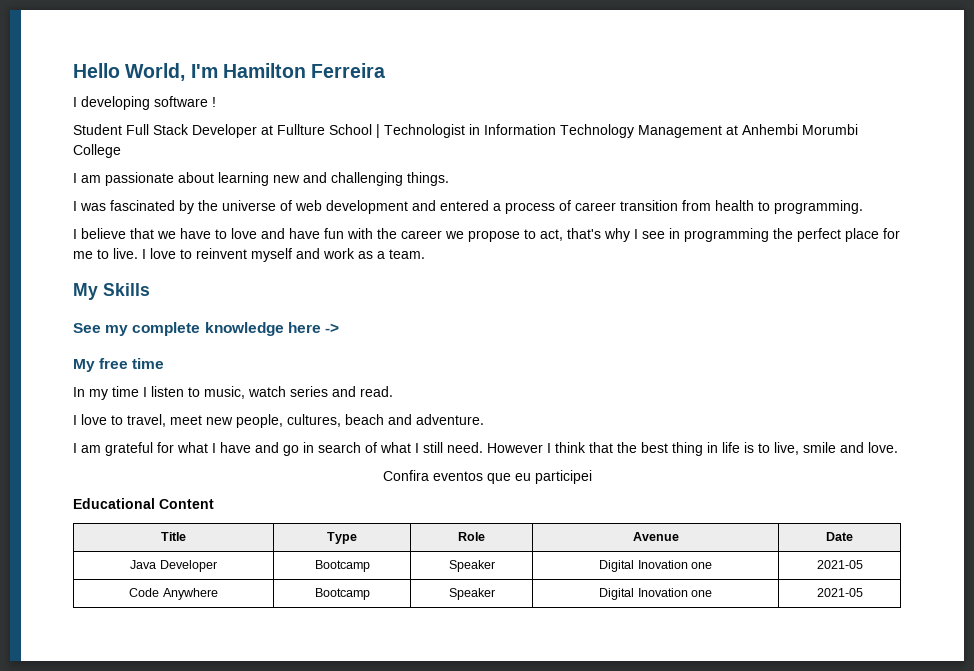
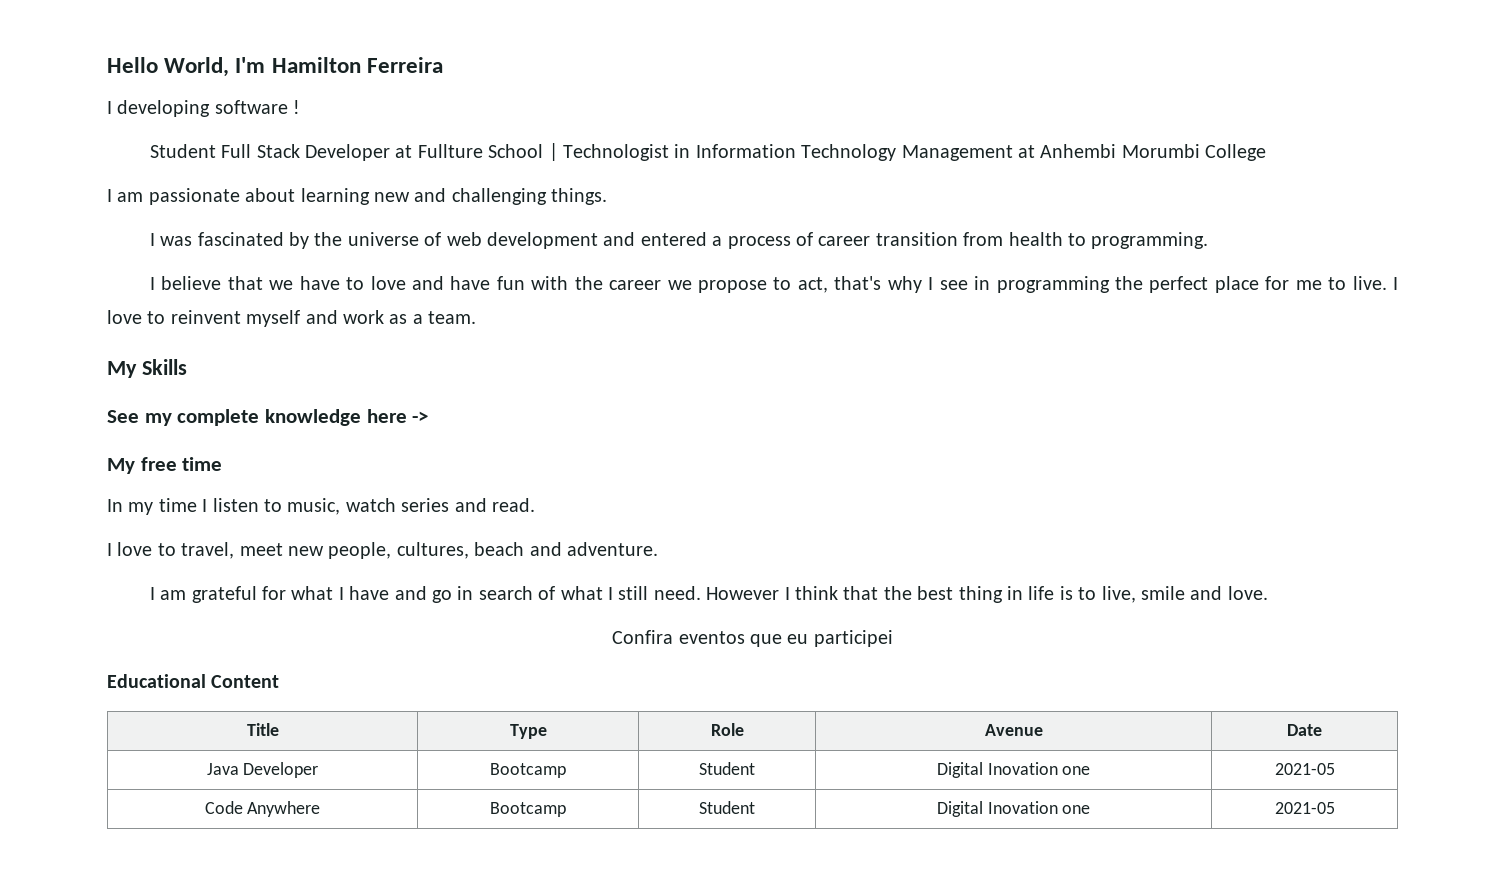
[448,560,495,572] Speaker -> [699,762,755,775] Student
[448,588,495,600] Speaker -> [699,801,755,814] Student

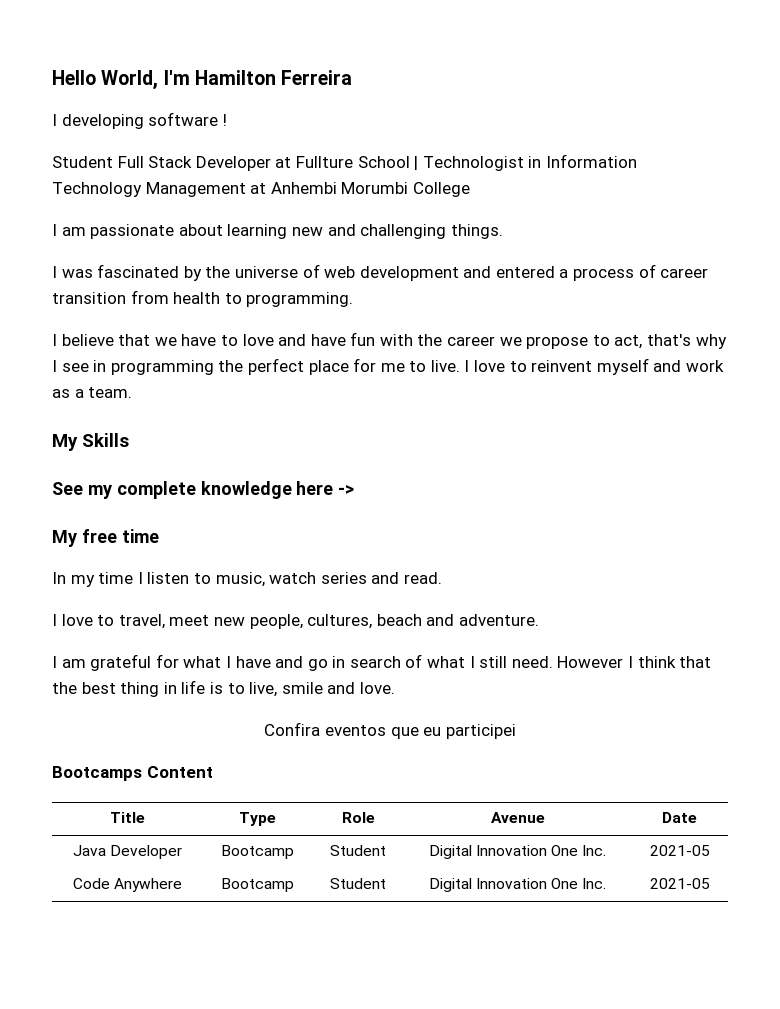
[107,674,206,688] Educational -> [52,766,142,781] Bootcamps
[987,762,1091,775] Inovation one -> [475,845,607,856] Innovation One Inc.
[987,801,1091,814] Inovation one -> [475,878,607,889] Innovation One Inc.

YOUR GOAL -
For the records above, how many lines contain the word "Speaker"? Reply with the number only.

SOLUTION TO THIS PROBLEM -
2